▸ INSTRUCTIONS TO FOLLOW: Pictures excluded, copy every record that follows exactly as it appears.
━━━━━ EXTRACTED RECORDS
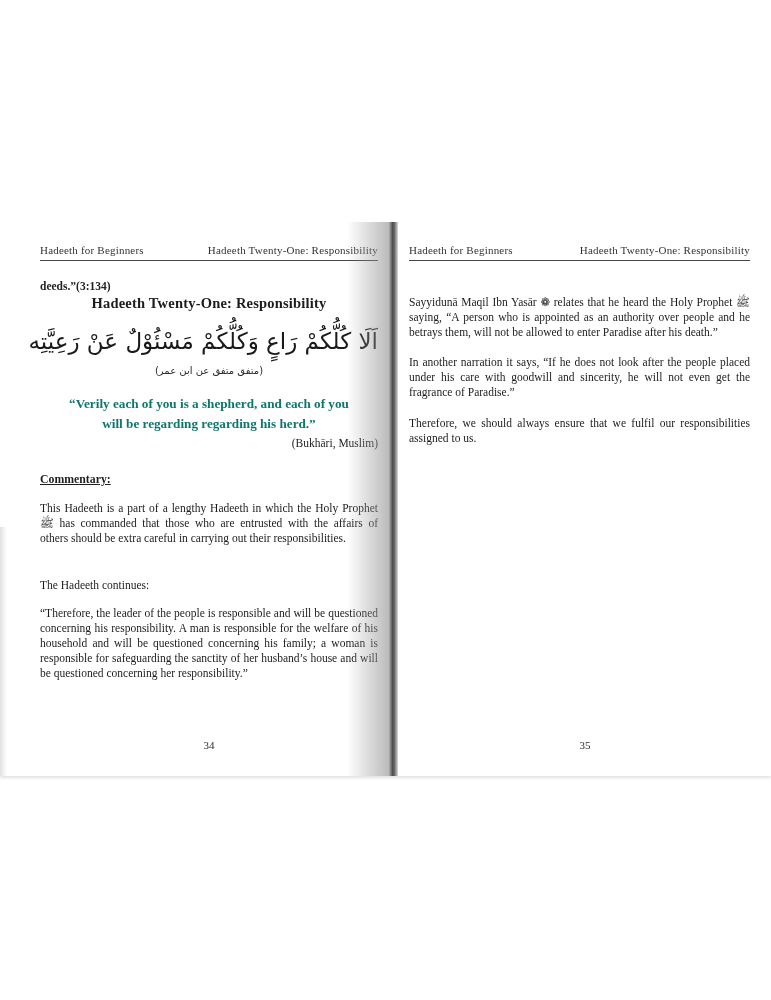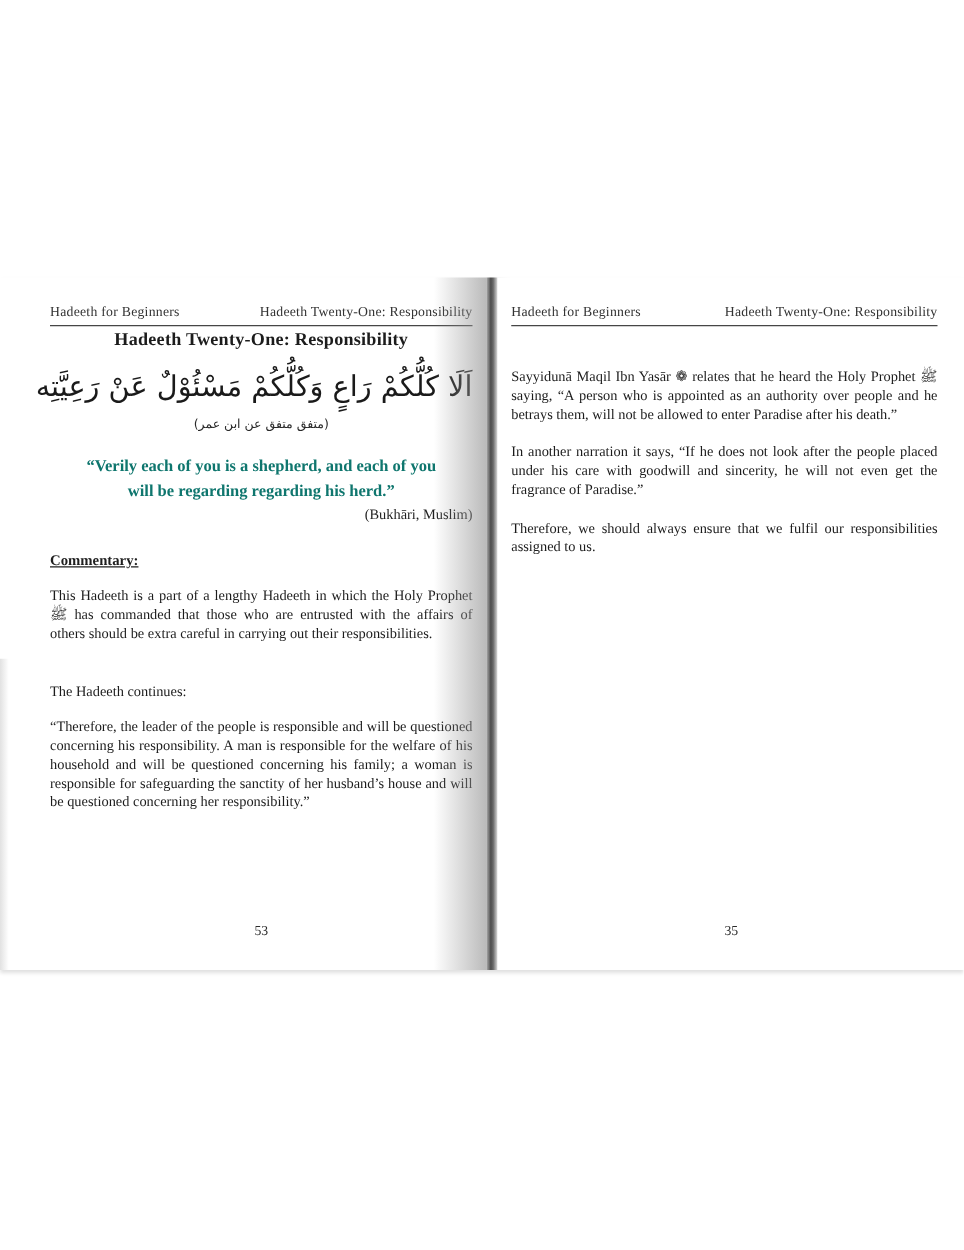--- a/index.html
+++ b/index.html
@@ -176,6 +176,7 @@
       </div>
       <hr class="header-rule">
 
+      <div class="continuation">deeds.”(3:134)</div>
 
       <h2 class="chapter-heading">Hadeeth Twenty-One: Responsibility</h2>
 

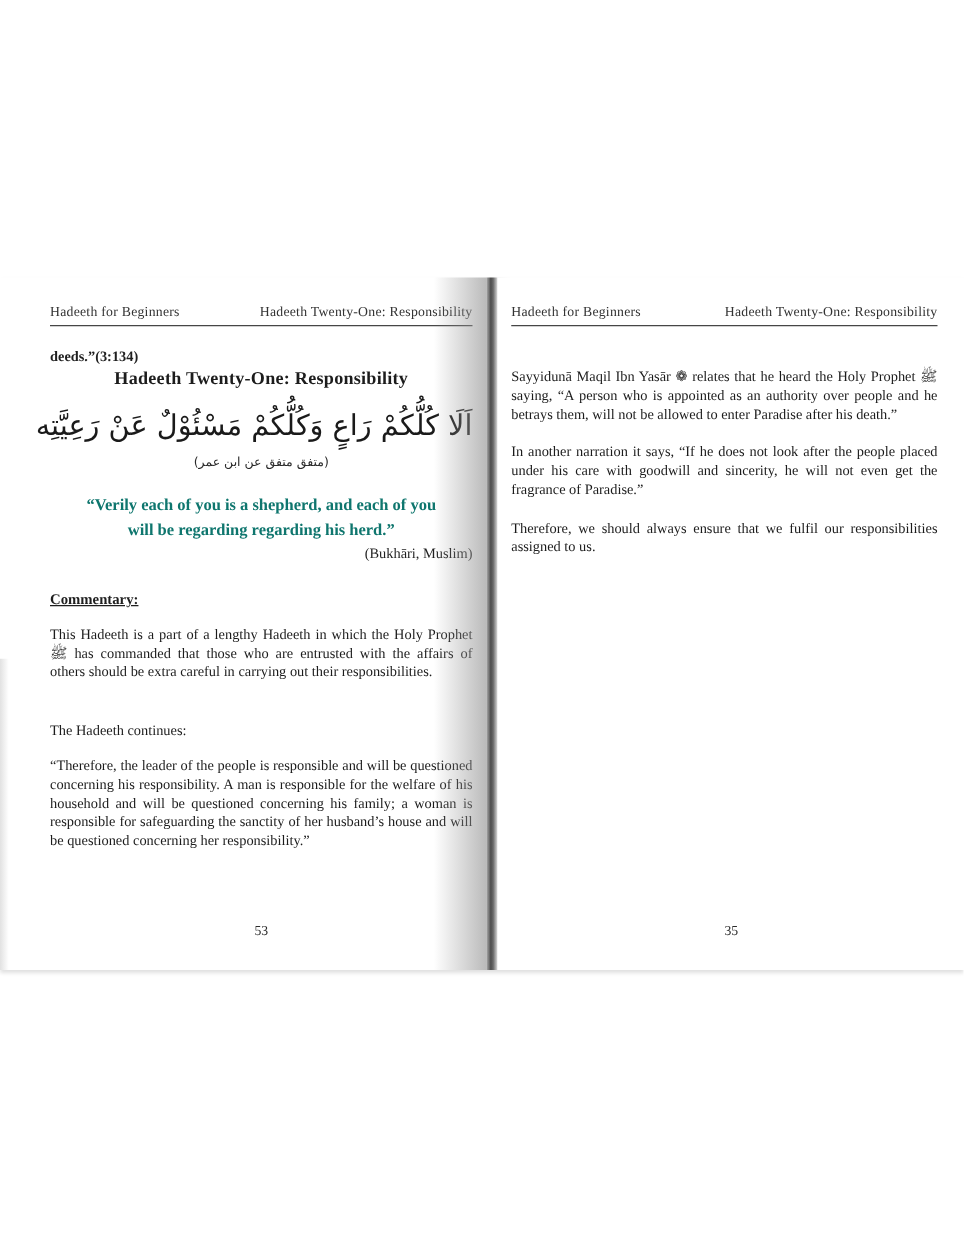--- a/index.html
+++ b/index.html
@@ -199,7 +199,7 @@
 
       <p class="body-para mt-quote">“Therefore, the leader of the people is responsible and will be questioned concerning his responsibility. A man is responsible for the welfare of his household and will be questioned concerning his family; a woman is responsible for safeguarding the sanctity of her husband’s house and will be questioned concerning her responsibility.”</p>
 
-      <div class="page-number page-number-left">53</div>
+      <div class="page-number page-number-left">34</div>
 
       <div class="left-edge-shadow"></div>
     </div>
━━━━━━━━━━
▸ SOLVED PROBLEM:
--- a/index.html
+++ b/index.html
@@ -176,6 +176,7 @@
       </div>
       <hr class="header-rule">
 
+      <div class="continuation">deeds.”(3:134)</div>
 
       <h2 class="chapter-heading">Hadeeth Twenty-One: Responsibility</h2>
 

--- a/index.html
+++ b/index.html
@@ -199,7 +199,7 @@
 
       <p class="body-para mt-quote">“Therefore, the leader of the people is responsible and will be questioned concerning his responsibility. A man is responsible for the welfare of his household and will be questioned concerning his family; a woman is responsible for safeguarding the sanctity of her husband’s house and will be questioned concerning her responsibility.”</p>
 
-      <div class="page-number page-number-left">53</div>
+      <div class="page-number page-number-left">34</div>
 
       <div class="left-edge-shadow"></div>
     </div>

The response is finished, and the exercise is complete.